YAP İŞLET DEVRET MODELİ NEDİR?

Türkiye’de yaklaşık 150 yıldır bilinen yap-işlet-devret modeli, AK Parti iktidarıyla birlikte yabancı yatırımcıların ülkeye güven duyması sayesinde büyüdü. Ulaştırma Bakanlığı’nın son 18 yılda yaptığı 910 milyar liralık yatırımın yüzde 18’i bu modelle hayata geçti. İnşa maliyetinin bütünüyle yatırımcı firma tarafından üstlenildiği bu modelde yatırımcı kâra işletmeye başladıktan sonra geçiyor.
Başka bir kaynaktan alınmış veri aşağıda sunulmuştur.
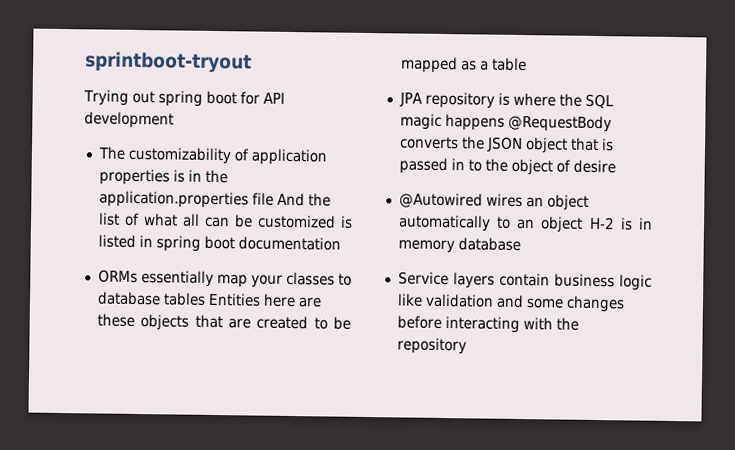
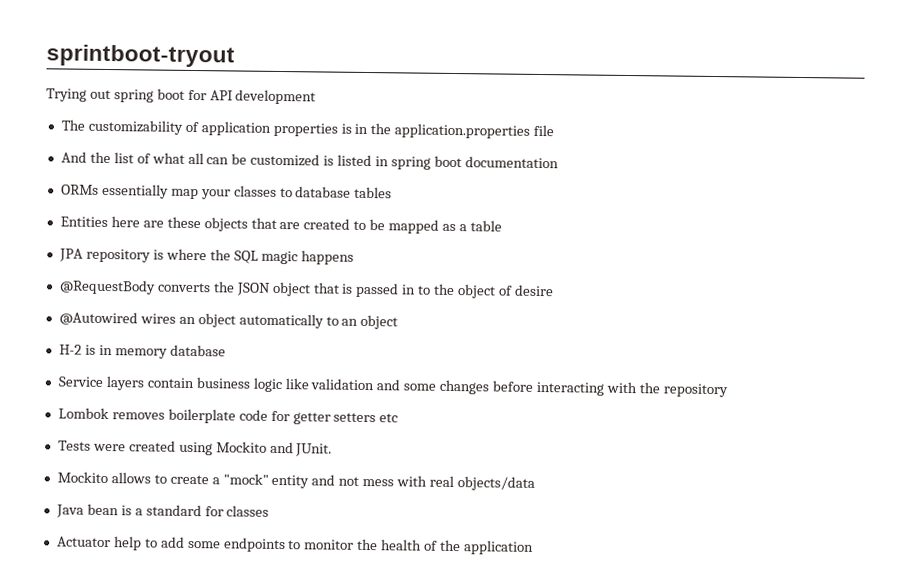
(274, 199) none -> (555, 130) //
(206, 299) none -> (393, 192) //
(505, 122) none -> (355, 257) //
(584, 224) none -> (399, 322) //
(467, 346) none -> [57,407,399,425] [57,440,333,457] [56,471,535,491] [55,503,270,518] [56,536,534,555] // Lombok removes boilerplate code for getter setters etc // Tests were created using Mockito and JUnit. // Mockito allows to create a "mock" entity and not mess with real objects/data // Java bean is a standard for classes // Actuator help to add some endpoints to monitor the health of the application

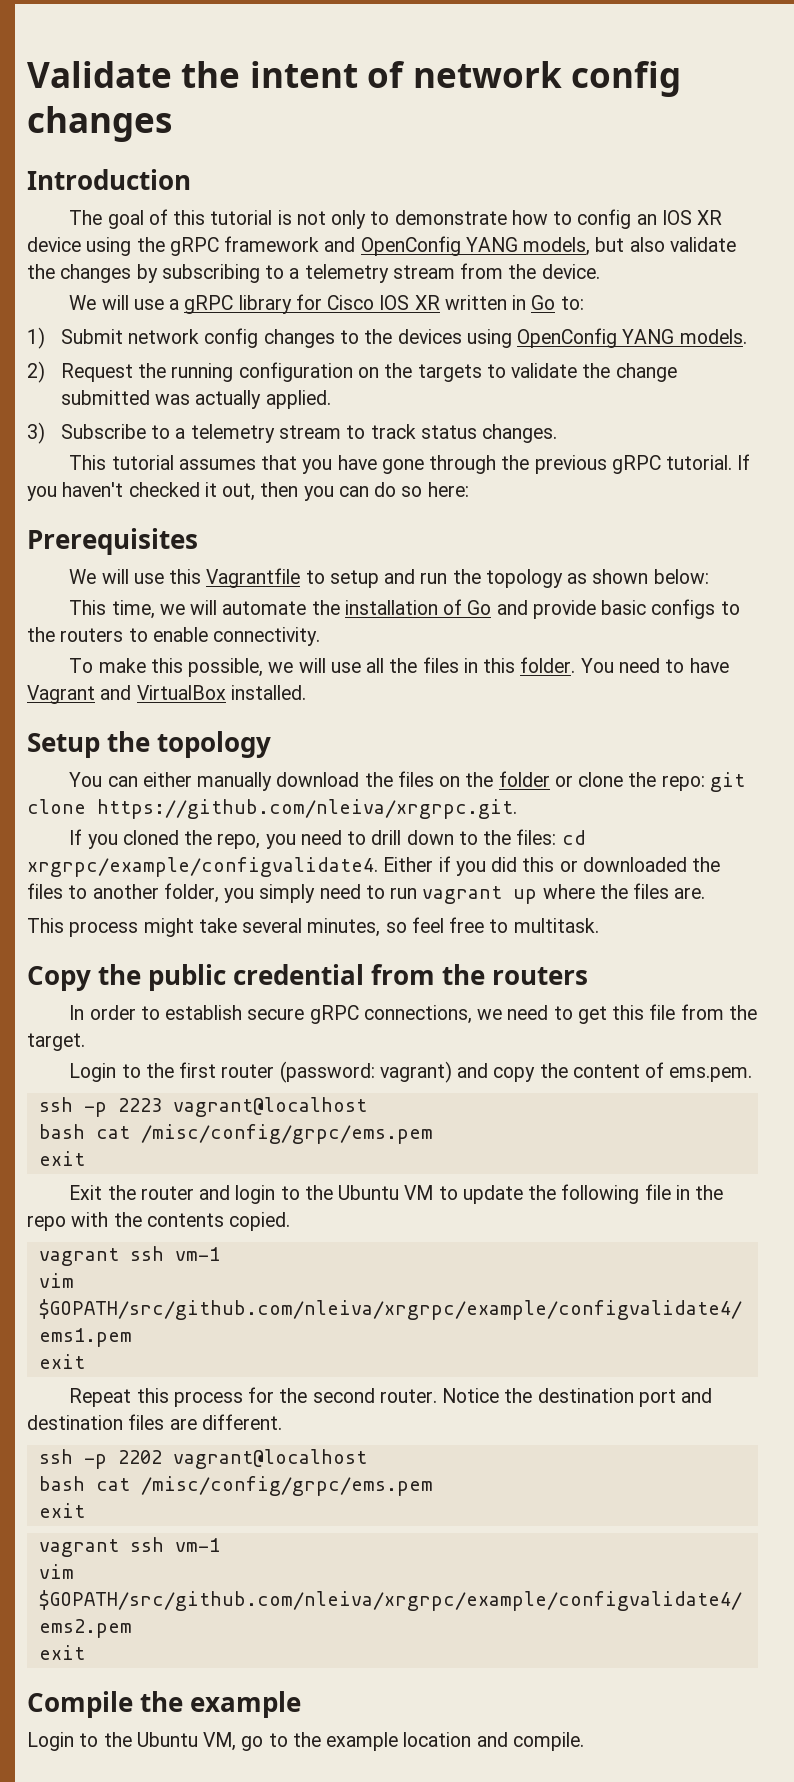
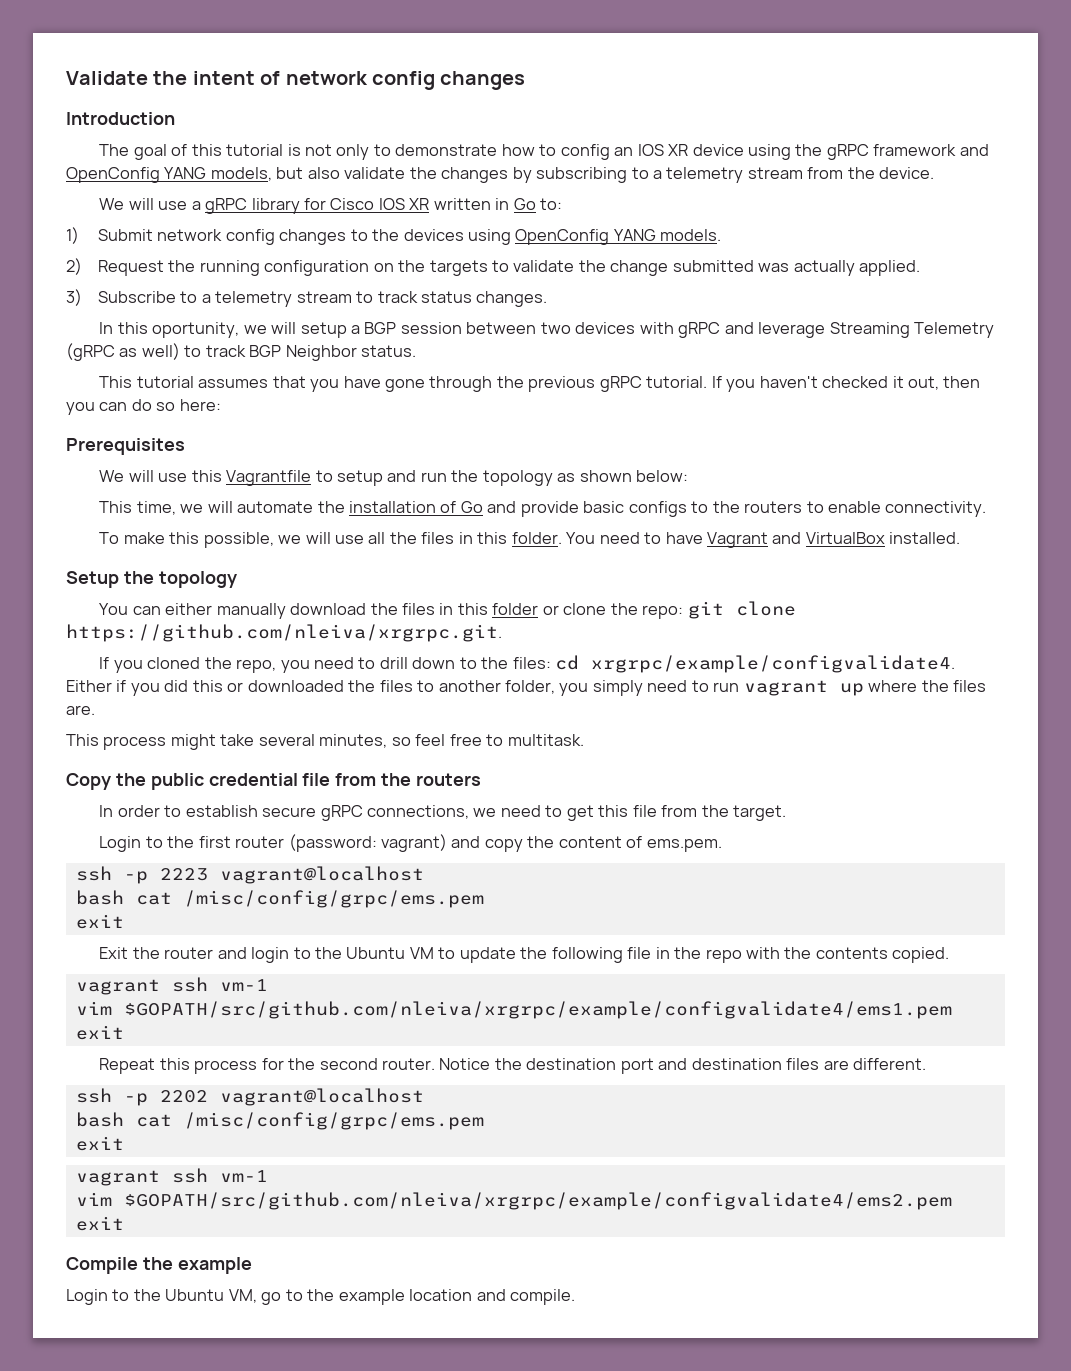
(558, 433) none -> [99,322,995,338] [66,343,417,361] // In this oportunity, we will setup a BGP session between two devices with gRPC and leverage Streaming Telemetry (gRPC as well) to track BGP Neighbor status.
[439,772,494,787] on the -> [439,603,488,615] in this
(365, 974) none -> [302,773,331,786] file

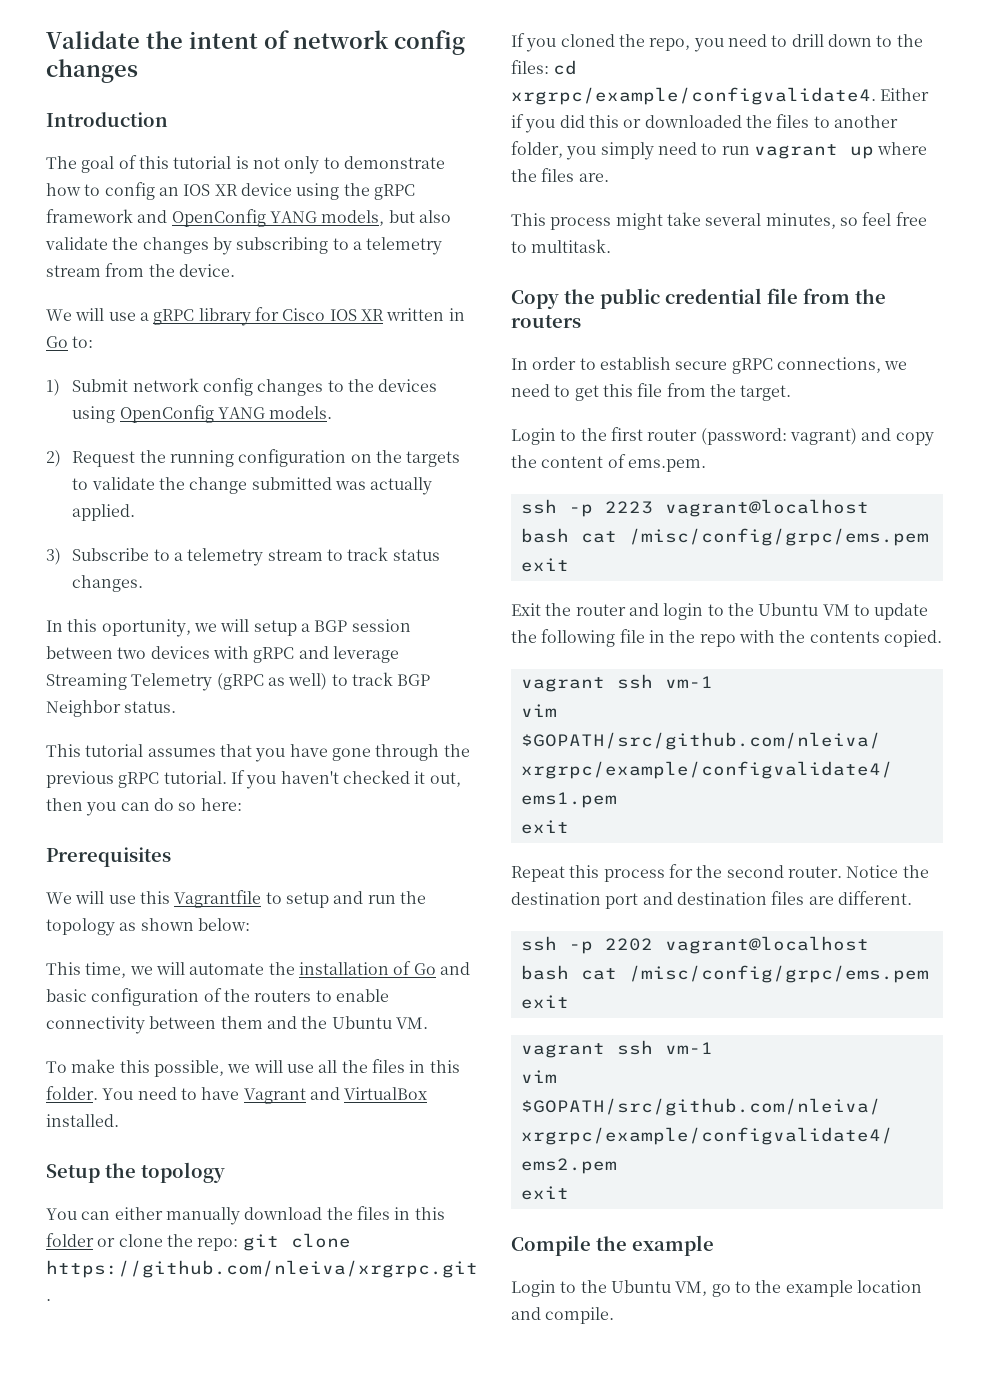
[520,501,987,517] provide basic configs to the routers to enable connectivity. -> [46,988,389,1006] [46,1016,428,1034] basic configuration of the routers to enable connectivity between them and the Ubuntu VM.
Bu sürede yatırımcı ülkede büyük bir istihdam sağlıyor, ekonominin hızlanmasına katkı sunuyor.

Proje hayata geçtiğinde eğer garanti edilen hizmet satın alımı (geçiş garantisi) yeterince sağlanamazsa, kalan kısmı devlet ödüyor. Eğer garanti edilen miktara ulaşılırsa devletin cebinden hiçbir şey çıkmadığı gibi, üstüne çıkıldığında ise firma devlete para ödüyor. Her halükarda belirlenen süre sonunda yol, köprü, tünel gibi devasa yapılar devlete bırakılıyor. Beklendiği verimi sağlayamasa dahi devlet böylesi büyük bir projeyi 15-25 yıl gibi bir dönemde taksitle ödemiş oluyor. Yani her durumda kazançlı çıkan devlet oluyor.

Şimdi ülkemizi bir karanlığa hapsetmek isteyen Gezi vandallarının inşasını durdurmak için çırpındıkları Yavuz Sultan Selim ve Osmangazi Köprüleri, İstanbul Havalimanı ve Avrasya Tüneli gibi büyük projelere yakından bakalım.

HESAP ORTADA

Avrasya Tüneli, Türk firması Yapı Merkezi ve Güney Koreli SK E&C şirketleri tarafından inşa edildi. Maliyeti 1,2 milyar dolar. Bununla birlikte finansman, 800 çalışanın maaşları, bakım ücretleri ile birlikte firmaya 24 yıllık maliyeti 2,9 milyar dolar. 5 yıldır faaliyette olan ve İstanbul trafiğine büyük kolaylıklar sağlayan tünel için devletin kasasından bugüne kadar geçiş garantisi için çıkan toplam para 150 milyon dolar.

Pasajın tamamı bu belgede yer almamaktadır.